WORK REQUEST. Which lines of the records below contain the word "color"? Copy each of them out.

INPUT MATERIAL.
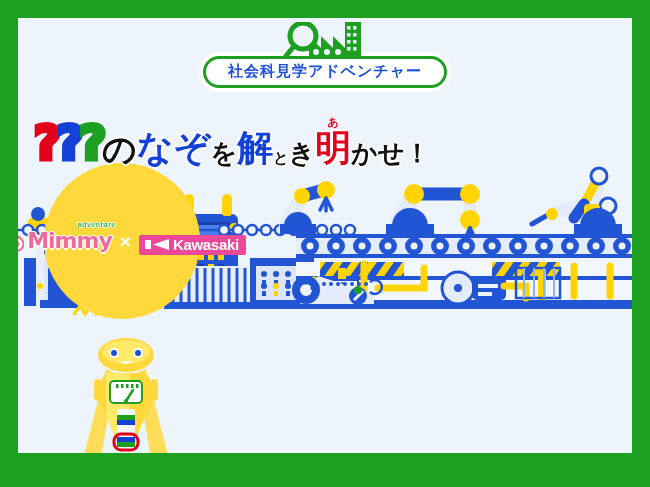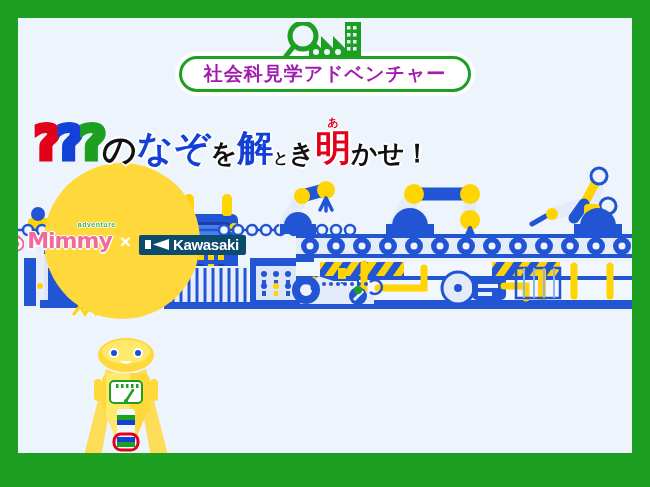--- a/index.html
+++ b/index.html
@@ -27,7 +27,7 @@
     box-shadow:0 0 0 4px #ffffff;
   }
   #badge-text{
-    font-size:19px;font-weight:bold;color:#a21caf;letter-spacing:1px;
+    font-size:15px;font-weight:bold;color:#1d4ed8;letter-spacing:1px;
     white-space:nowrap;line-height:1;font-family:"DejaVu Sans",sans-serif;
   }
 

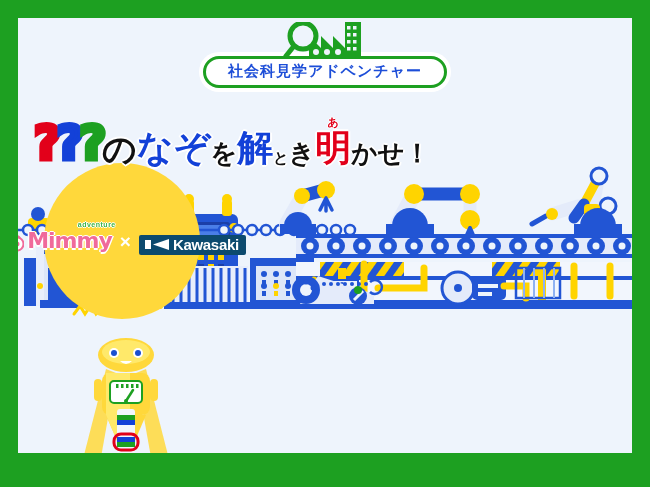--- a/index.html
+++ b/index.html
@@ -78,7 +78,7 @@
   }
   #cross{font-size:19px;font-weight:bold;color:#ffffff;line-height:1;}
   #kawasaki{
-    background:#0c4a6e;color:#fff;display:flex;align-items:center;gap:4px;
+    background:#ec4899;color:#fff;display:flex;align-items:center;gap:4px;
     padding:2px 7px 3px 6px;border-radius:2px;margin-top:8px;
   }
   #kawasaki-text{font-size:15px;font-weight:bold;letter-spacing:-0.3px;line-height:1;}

EXERCISE OUTPUT.
-    font-size:19px;font-weight:bold;color:#a21caf;letter-spacing:1px;
+    font-size:15px;font-weight:bold;color:#1d4ed8;letter-spacing:1px;
   #cross{font-size:19px;font-weight:bold;color:#ffffff;line-height:1;}
-    background:#0c4a6e;color:#fff;display:flex;align-items:center;gap:4px;
+    background:#ec4899;color:#fff;display:flex;align-items:center;gap:4px;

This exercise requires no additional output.